§ Work required:
Copy each line of the entries below that contains the string "github".

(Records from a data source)
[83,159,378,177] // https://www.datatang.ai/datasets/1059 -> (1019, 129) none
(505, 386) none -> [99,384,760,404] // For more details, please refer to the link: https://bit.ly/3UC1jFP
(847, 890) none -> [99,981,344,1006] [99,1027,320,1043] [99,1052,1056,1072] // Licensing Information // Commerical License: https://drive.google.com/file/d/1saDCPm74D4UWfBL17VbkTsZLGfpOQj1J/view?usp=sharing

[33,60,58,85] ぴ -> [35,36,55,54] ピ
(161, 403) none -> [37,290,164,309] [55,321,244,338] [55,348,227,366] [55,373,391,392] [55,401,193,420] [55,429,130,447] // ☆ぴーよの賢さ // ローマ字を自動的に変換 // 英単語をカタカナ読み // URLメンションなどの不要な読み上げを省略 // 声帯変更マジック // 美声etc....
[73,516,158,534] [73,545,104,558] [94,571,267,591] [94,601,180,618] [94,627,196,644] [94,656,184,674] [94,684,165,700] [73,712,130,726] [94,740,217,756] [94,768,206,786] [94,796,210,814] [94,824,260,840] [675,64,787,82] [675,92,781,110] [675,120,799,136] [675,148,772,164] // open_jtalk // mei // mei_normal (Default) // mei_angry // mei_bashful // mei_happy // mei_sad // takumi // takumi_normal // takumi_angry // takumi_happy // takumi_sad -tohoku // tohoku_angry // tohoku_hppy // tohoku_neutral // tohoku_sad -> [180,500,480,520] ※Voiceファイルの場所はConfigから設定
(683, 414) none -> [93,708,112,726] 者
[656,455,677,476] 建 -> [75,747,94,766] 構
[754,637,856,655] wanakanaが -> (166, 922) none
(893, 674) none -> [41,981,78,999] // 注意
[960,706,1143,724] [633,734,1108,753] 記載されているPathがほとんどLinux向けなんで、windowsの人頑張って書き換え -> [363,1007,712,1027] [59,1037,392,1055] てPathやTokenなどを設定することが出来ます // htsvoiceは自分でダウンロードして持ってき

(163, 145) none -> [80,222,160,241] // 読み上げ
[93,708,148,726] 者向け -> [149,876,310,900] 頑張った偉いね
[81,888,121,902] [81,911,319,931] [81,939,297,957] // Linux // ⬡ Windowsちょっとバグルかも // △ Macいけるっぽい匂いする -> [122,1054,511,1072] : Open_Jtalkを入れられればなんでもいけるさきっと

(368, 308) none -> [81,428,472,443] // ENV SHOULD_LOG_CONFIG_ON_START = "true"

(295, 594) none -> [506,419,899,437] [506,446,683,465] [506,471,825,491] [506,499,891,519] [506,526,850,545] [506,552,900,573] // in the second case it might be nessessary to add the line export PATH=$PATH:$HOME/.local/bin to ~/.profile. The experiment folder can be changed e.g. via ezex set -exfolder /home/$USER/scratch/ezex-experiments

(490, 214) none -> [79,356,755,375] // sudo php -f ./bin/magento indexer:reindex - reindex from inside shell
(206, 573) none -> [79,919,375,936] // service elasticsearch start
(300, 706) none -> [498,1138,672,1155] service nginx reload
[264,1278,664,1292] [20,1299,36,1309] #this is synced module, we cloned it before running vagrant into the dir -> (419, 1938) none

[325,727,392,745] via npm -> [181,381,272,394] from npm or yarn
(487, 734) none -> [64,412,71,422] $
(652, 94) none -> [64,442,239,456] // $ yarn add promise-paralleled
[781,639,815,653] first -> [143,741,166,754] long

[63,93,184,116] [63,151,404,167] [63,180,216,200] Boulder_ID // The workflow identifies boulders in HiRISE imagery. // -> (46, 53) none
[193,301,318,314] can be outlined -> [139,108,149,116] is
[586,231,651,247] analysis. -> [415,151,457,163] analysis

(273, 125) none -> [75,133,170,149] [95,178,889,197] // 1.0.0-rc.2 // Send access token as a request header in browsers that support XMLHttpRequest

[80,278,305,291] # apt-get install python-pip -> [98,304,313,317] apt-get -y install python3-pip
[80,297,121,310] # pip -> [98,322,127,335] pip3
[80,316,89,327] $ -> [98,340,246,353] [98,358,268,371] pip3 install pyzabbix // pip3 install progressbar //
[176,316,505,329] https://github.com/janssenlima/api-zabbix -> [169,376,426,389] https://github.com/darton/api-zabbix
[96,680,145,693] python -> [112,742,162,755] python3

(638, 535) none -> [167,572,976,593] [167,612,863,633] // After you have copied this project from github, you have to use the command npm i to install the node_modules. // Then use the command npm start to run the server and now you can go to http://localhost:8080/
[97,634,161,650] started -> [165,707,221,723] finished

§ Task output:
[176,316,505,329] https://github.com/janssenlima/api-zabbix -> [169,376,426,389] https://github.com/darton/api-zabbix
(638, 535) none -> [167,572,976,593] [167,612,863,633] // After you have copied this project from github, you have to use the command npm i to install the node_modules. // Then use the command npm start to run the server and now you can go to http://localhost:8080/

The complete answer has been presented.